Le Commissaire de la CEDEAO pour la Promotion de l’industrie et du secteur privé a réitéré l’engagement de l’institution sous-régionale à appuyer les politiques nationales élaborées dans le cadre de l’Offensive Riz pour atteindre l’autosuffisance en 2025. «La CEDEAO intervient dans le sens d’appuyer les politiques nationales en termes de meilleure gouvernance riz, de meilleure coordination entre les différents acteurs et du meilleur engagement des secteurs privés et des institutions financières, mais aussi d’une meilleure mobilisation des partenaires techniques et financiers, pour relever ce défi stratégique», a avancé Kalilou Traoré.
 
Le Commissaire de la CEDEAO pour la Promotion de l’industrie et du secteur privé a également signalé l’importance de la recherche dans le processus en cours. «Les recherches vont nous éclairer en termes de connaissances, en termes de données statistiques, d’impacts, d’analyses ou de bénéfices des différentes actions.

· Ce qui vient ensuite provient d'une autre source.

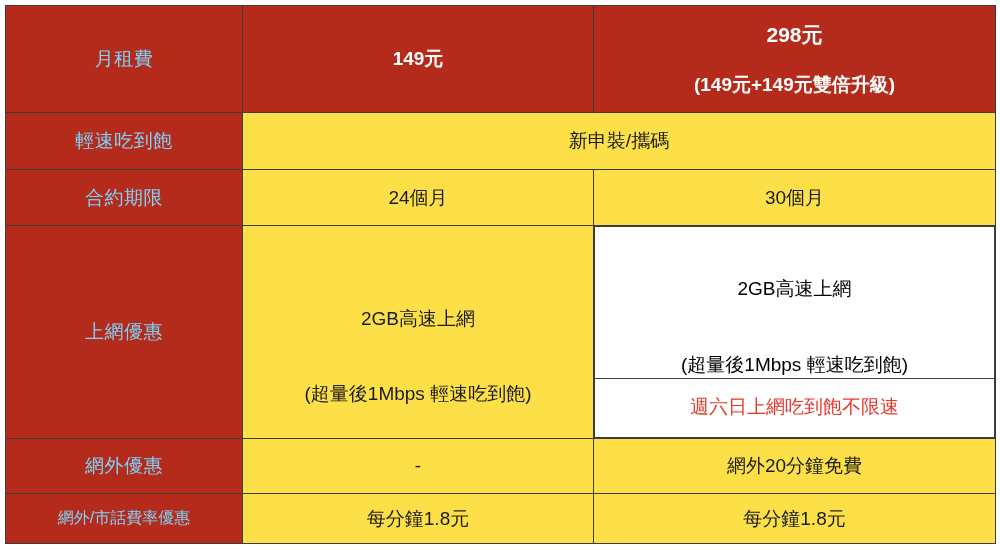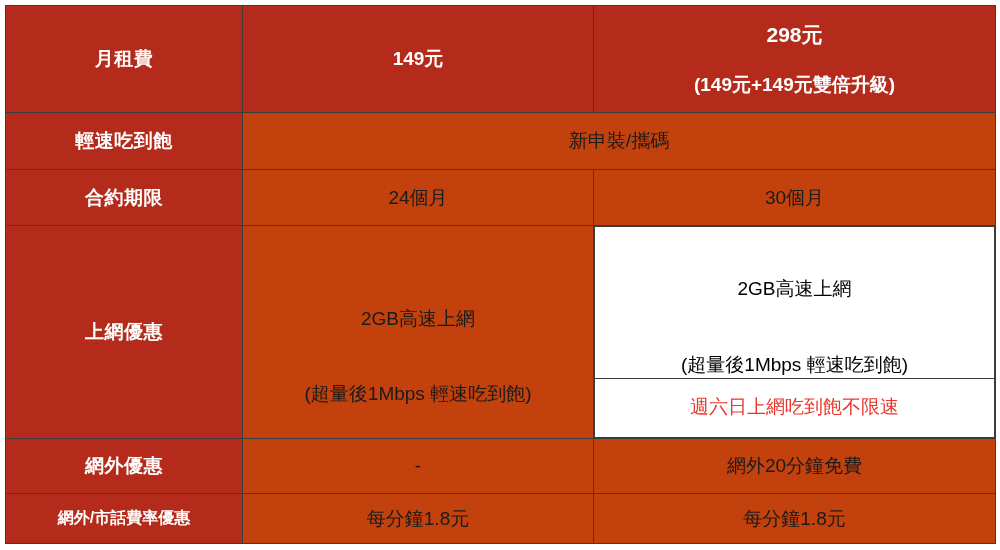"月租費" .lbl { color: #ffffff -> #7dd3fc; font-weight: bold -> normal }
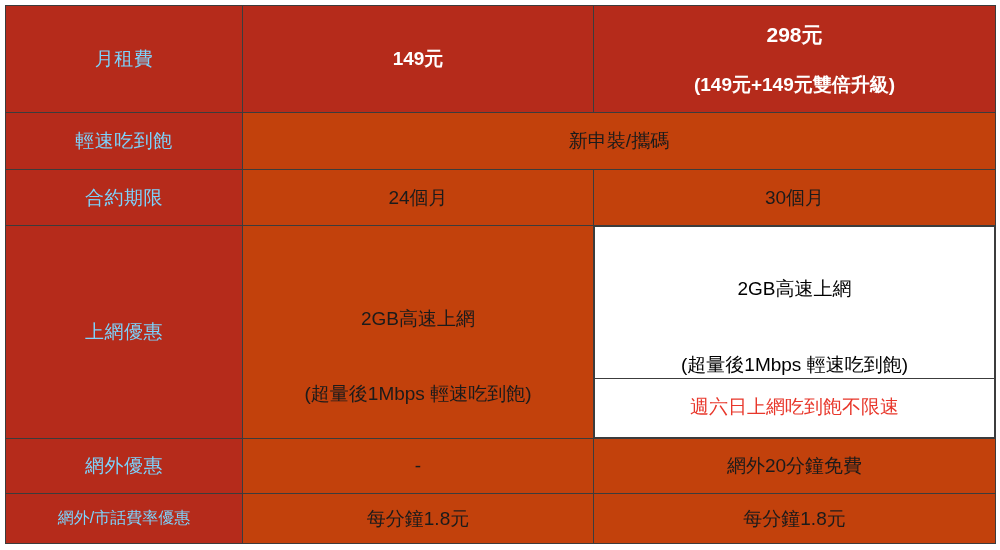"新申裝/攜碼" .val { background: #c2410c -> #fde047 }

Il est important pour un gouvernement de savoir ce qu’il va gagner lorsqu’il met un milliard en actions publiques, non seulement au plan social en termes de création d’emplois, mais aussi en termes de retour sur investissements dans les revenus de l’Etat en termes de revenus fiscaux», a-t-il soutenu. 
 
A son avis, «ce sont des choses que la recherche peut démontrer de façon nette en permettant aux Etats de mieux faire des projections et de mieux allouer des ressources au secteur de la recherche». Kalilou Traoré a aussi invité «tous les acteurs, notamment les banques, les institutions financières qui sont engagées dans le secteur mais qui restent encore limitées dans leurs engagements. Et une meilleure connaissance des risques, une fourniture des informations peut aider ces acteurs à prendre plus d’engagements». Partant de ce constat, il a salué «l’initiative d’intensifier la recherche dans ce secteur stratégique».